La pensée du jour. (25/07/2009).
La responsabilité du philosophe
... Je n'hésiterai pas à dire que la philosophie n'a un poids et un intérêt quelconque que si elle a un retentissement dans cette vie qui est la notre et qui est aujourd'hui à tel point menacée sur tous les plans... En philosophie, il s'agit bien moins d'être un enseignant qu'un éveilleur... A l'origine d'une recherche philosophique,il y a eu un étonnement, une certaine façon de ne pas prendre pour accordé, de ne pas trouver tout naturel le donné que le futur philosophe trouvait devant lui...
Une responsabilité digne de ce nom doit déboucher sur une action. Je ne crois pas que le philosophe ait le devoir, ou peut-être même le droit, de participer à telle manifestation tapageuse... Il n'y a peut-être pas non plus grand intérêt pour lui à prodiguer sa signature au bas d'appels publiés dans les journaux. Il me semble, au contraire, que le philosophe tel que je le conçois est tenu de garder le contact avec le savant, c'est-à-dire, ici, le physicien et le biologiste, et que, d'autre part, il doit s'efforcer — c'est assurément beaucoup plus difficile — de se faire entendre des hommes qui ont la charge redoutable de diriger les affaires publiques. C'est seulement à ce niveau, à cet échelon, et dans cette position médiane qui est la sienne qu'il peut, me semble-t-il, prendre utilement la parole... Ce qui importe avant tout et ce qui lui incombe, et à lui seul, c'est une prise de conscience de ce qu'est l'homme en tant que tel, ... en tant que vocation et non point, comme ce fut le cas jusqu'à une date relativement récente, en tant que nature...
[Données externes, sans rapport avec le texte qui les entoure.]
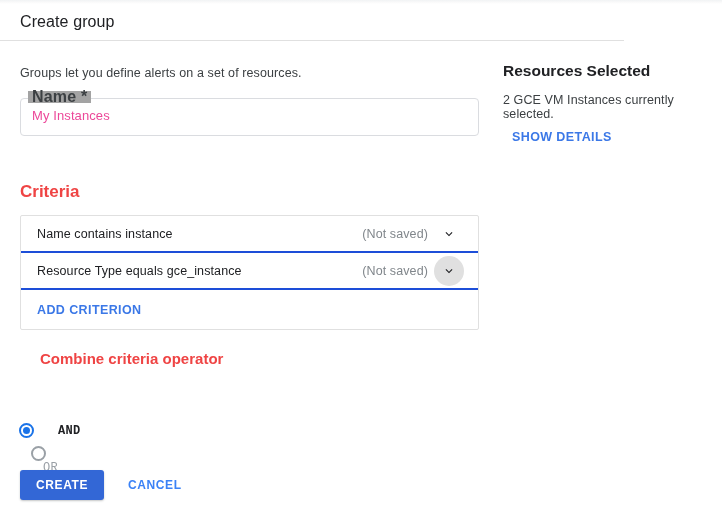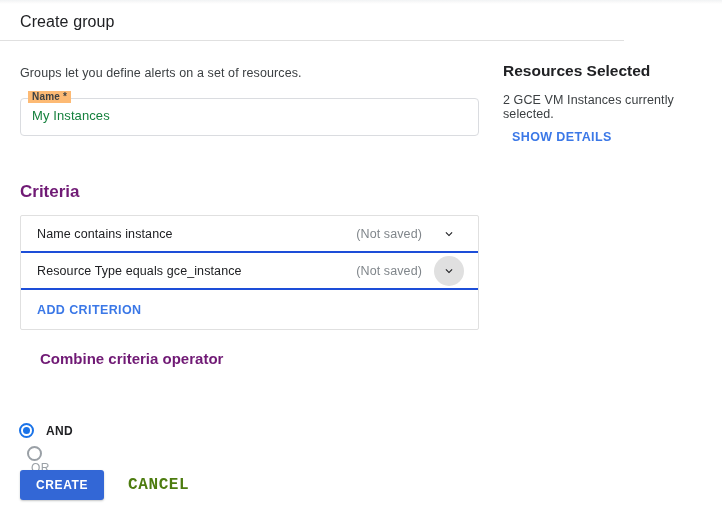--- a/index.html
+++ b/index.html
@@ -92,9 +92,9 @@
   .field-notch {
     position: absolute;
     top: -7px; left: 8px;
-    background: #fdba74;
+    background: #a3a3a3;
     padding: 0 4px;
-    font-size: 10px;
+    font-size: 16px;
     font-weight: bold;
     color: #3c4043;
     letter-spacing: 0.2px;

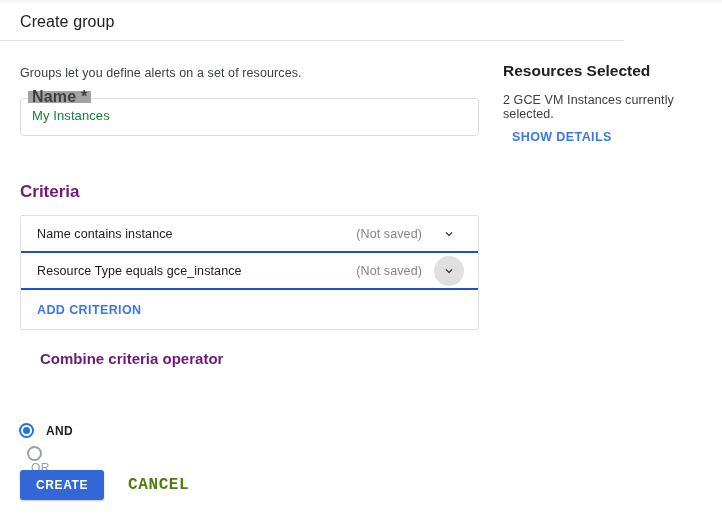--- a/index.html
+++ b/index.html
@@ -109,7 +109,7 @@
     background: transparent;
     font-family: "Liberation Sans", sans-serif;
     font-size: 13px;
-    color: #15803d;
+    color: #ec4899;
     padding: 0;
     letter-spacing: 0.1px;
   }

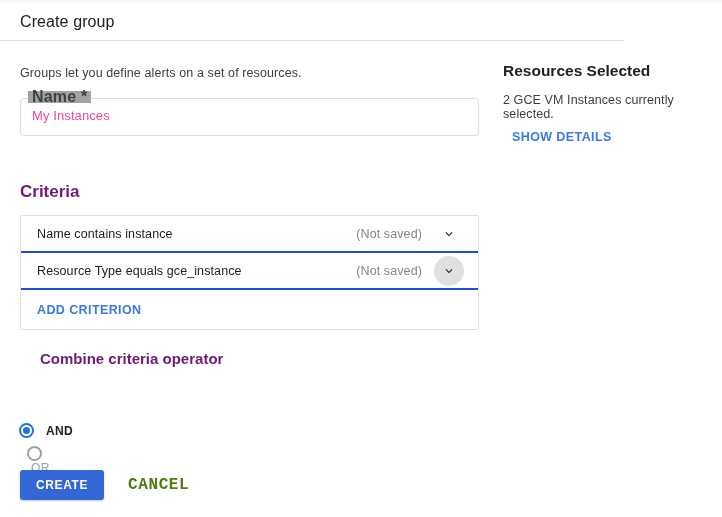--- a/index.html
+++ b/index.html
@@ -120,7 +120,7 @@
     left: 20px;
     font-size: 17px;
     font-weight: bold;
-    color: #701a75;
+    color: #ef4444;
     letter-spacing: 0px;
   }
   #criteria-title { top: 140px; }

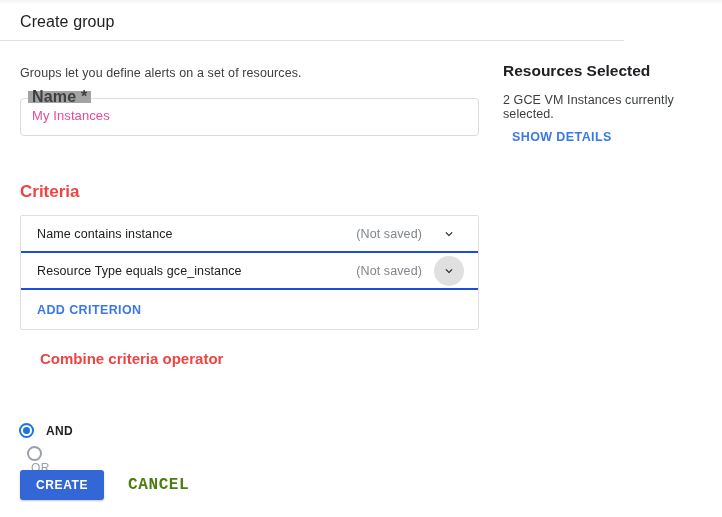--- a/index.html
+++ b/index.html
@@ -153,7 +153,7 @@
   .criterion-status {
     font-size: 12.5px;
     color: #80868b;
-    margin-right: 12px;
+    margin-right: 6px;
     letter-spacing: 0.1px;
   }
   .chev-btn {

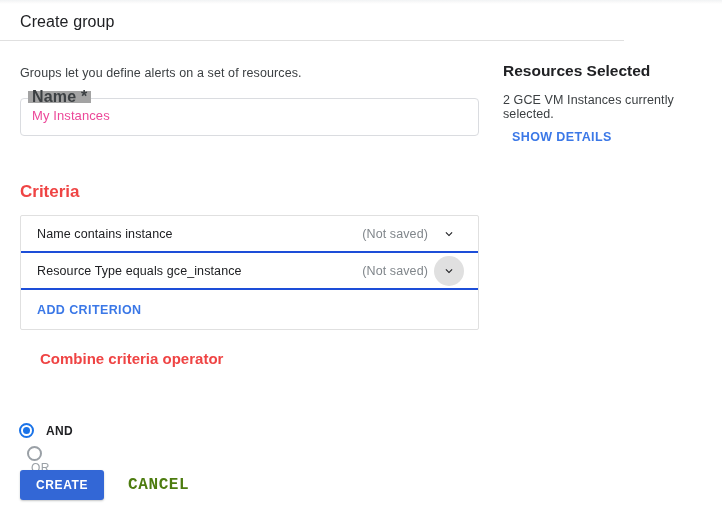--- a/index.html
+++ b/index.html
@@ -209,11 +209,12 @@
     background: #1a73e8;
   }
   .radio-label {
-    margin-left: 12px;
+    margin-left: 24px;
     font-size: 12px;
     font-weight: bold;
     color: #202124;
     letter-spacing: 0.3px;
+    font-family: Liberation Mono, monospace;
   }
   .radio-label.muted { color: #9aa0a6; font-weight: normal; }
 

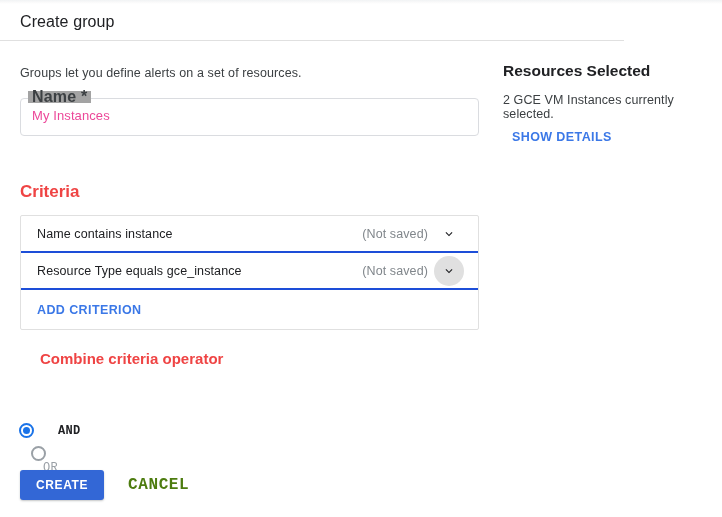--- a/index.html
+++ b/index.html
@@ -242,12 +242,12 @@
   .btn-text {
     background: transparent;
     border: none;
-    color: #4d7c0f;
+    color: #3b82f6;
     height: 30px;
     padding: 0 10px;
     margin-left: 14px;
-    font-family: Liberation Mono, monospace;
-    font-size: 16px;
+    font-family: Liberation Sans, sans-serif;
+    font-size: 12px;
     font-weight: bold;
     letter-spacing: 0.6px;
     cursor: pointer;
La responsabilité du philosophe envers lui-même ne peut être dissociée que par abstraction de sa responsabilité envers les autres hommes : jamais, en aucun cas, il ne lui est permis de se désolidariser de ceux-ci en s'accordant je ne sais quel statut privilégié. Une philosophie digne de ce nom ne peut, selon moi, se développer et même se définir que sous le signe de la fraternité.
Gabriel Marcel.
« Pour une sagesse tragique » (Plon, 1968).